* **Task item**
Below are the entries; give again exactly the lines from the one mentioning "[20,921,445,998] [image] |" through the one mentioning "[43,231,297,341] Workplace Health", inclusive.

-- Stored data follows --

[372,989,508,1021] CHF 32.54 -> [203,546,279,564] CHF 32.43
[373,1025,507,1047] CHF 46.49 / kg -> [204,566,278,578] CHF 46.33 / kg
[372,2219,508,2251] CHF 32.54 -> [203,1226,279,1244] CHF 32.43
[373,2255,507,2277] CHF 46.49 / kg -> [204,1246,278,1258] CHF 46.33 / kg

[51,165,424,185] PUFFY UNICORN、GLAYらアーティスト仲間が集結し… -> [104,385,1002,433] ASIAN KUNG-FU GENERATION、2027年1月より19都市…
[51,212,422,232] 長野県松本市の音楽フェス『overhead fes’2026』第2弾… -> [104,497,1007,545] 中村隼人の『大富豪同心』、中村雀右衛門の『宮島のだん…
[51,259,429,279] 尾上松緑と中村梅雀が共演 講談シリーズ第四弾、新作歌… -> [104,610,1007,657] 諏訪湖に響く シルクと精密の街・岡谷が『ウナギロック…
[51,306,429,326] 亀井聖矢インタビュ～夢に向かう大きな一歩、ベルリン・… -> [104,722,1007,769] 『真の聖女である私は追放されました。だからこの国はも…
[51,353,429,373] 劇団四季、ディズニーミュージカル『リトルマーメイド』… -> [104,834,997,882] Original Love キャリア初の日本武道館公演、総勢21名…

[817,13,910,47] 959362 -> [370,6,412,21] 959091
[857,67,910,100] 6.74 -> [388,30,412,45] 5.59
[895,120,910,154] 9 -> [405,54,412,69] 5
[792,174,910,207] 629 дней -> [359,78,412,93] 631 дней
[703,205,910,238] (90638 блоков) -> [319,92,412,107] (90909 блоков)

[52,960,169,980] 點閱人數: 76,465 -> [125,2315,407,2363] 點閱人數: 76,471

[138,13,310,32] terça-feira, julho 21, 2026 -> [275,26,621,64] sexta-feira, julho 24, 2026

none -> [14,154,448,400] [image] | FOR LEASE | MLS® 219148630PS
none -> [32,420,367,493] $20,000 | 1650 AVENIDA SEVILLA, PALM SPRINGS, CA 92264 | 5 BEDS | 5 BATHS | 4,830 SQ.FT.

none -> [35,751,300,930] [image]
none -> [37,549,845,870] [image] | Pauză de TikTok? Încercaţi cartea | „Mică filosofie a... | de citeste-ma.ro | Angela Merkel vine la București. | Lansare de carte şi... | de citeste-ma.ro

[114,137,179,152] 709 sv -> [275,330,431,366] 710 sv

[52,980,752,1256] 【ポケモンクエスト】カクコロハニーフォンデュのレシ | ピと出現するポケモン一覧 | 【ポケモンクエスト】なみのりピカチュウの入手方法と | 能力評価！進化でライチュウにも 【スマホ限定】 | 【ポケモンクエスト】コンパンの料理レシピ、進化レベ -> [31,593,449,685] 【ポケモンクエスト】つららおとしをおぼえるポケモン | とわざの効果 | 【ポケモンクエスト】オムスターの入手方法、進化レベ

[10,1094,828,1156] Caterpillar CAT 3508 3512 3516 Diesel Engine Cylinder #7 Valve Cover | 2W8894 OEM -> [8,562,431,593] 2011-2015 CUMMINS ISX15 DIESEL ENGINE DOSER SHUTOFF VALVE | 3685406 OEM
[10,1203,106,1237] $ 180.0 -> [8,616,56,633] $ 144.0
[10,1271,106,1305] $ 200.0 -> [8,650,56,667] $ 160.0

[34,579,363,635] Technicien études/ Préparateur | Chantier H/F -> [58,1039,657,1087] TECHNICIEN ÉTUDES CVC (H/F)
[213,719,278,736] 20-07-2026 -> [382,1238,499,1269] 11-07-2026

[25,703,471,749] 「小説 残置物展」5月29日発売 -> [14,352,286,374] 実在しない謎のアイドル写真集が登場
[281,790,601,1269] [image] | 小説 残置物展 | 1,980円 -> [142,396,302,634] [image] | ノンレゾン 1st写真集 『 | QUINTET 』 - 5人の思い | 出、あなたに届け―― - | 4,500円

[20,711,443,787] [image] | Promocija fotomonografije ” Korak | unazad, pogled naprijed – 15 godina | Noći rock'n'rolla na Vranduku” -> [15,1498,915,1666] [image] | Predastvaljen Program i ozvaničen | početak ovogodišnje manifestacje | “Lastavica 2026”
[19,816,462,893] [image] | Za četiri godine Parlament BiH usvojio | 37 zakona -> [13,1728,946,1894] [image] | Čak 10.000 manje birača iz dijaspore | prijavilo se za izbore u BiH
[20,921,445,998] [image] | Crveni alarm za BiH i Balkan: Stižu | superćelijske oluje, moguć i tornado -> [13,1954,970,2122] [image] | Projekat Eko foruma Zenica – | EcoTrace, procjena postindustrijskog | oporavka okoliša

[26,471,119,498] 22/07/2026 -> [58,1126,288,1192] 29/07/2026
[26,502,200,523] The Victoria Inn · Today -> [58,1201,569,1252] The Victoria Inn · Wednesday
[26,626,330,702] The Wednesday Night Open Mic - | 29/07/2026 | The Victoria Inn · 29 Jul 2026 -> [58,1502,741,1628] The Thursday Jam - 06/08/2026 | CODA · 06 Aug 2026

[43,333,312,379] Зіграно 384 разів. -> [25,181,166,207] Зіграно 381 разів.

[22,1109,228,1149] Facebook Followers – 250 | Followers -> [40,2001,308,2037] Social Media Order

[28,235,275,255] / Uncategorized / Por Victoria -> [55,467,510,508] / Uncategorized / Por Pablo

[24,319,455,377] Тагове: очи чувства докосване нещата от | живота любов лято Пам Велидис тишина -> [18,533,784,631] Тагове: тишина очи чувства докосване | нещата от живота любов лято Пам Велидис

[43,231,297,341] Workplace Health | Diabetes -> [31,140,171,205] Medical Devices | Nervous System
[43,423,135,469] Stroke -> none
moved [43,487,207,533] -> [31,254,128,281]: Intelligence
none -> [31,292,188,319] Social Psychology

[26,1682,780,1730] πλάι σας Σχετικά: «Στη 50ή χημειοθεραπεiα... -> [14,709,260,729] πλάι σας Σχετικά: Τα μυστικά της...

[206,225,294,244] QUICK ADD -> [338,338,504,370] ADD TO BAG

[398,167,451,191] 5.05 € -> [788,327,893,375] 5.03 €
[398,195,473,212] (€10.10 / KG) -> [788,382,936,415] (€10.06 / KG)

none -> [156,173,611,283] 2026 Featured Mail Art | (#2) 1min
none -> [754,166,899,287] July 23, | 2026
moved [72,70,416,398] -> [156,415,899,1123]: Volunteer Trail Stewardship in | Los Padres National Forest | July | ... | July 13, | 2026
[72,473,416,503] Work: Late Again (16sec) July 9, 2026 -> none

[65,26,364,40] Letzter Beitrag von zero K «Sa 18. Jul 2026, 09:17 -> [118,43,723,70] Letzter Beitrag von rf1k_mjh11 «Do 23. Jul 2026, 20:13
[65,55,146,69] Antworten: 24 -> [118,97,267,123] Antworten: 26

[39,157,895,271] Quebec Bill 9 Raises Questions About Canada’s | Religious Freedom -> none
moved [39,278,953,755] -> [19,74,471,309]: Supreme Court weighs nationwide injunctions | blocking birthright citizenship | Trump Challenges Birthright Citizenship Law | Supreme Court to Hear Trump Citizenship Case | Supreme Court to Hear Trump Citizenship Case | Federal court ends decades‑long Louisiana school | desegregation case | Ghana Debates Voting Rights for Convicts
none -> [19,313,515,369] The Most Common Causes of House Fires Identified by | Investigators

-- Stored data concluded --

* **Answer box**
[20,921,445,998] [image] | Crveni alarm za BiH i Balkan: Stižu | superćelijske oluje, moguć i tornado -> [13,1954,970,2122] [image] | Projekat Eko foruma Zenica – | EcoTrace, procjena postindustrijskog | oporavka okoliša

[26,471,119,498] 22/07/2026 -> [58,1126,288,1192] 29/07/2026
[26,502,200,523] The Victoria Inn · Today -> [58,1201,569,1252] The Victoria Inn · Wednesday
[26,626,330,702] The Wednesday Night Open Mic - | 29/07/2026 | The Victoria Inn · 29 Jul 2026 -> [58,1502,741,1628] The Thursday Jam - 06/08/2026 | CODA · 06 Aug 2026

[43,333,312,379] Зіграно 384 разів. -> [25,181,166,207] Зіграно 381 разів.

[22,1109,228,1149] Facebook Followers – 250 | Followers -> [40,2001,308,2037] Social Media Order

[28,235,275,255] / Uncategorized / Por Victoria -> [55,467,510,508] / Uncategorized / Por Pablo

[24,319,455,377] Тагове: очи чувства докосване нещата от | живота любов лято Пам Велидис тишина -> [18,533,784,631] Тагове: тишина очи чувства докосване | нещата от живота любов лято Пам Велидис

[43,231,297,341] Workplace Health | Diabetes -> [31,140,171,205] Medical Devices | Nervous System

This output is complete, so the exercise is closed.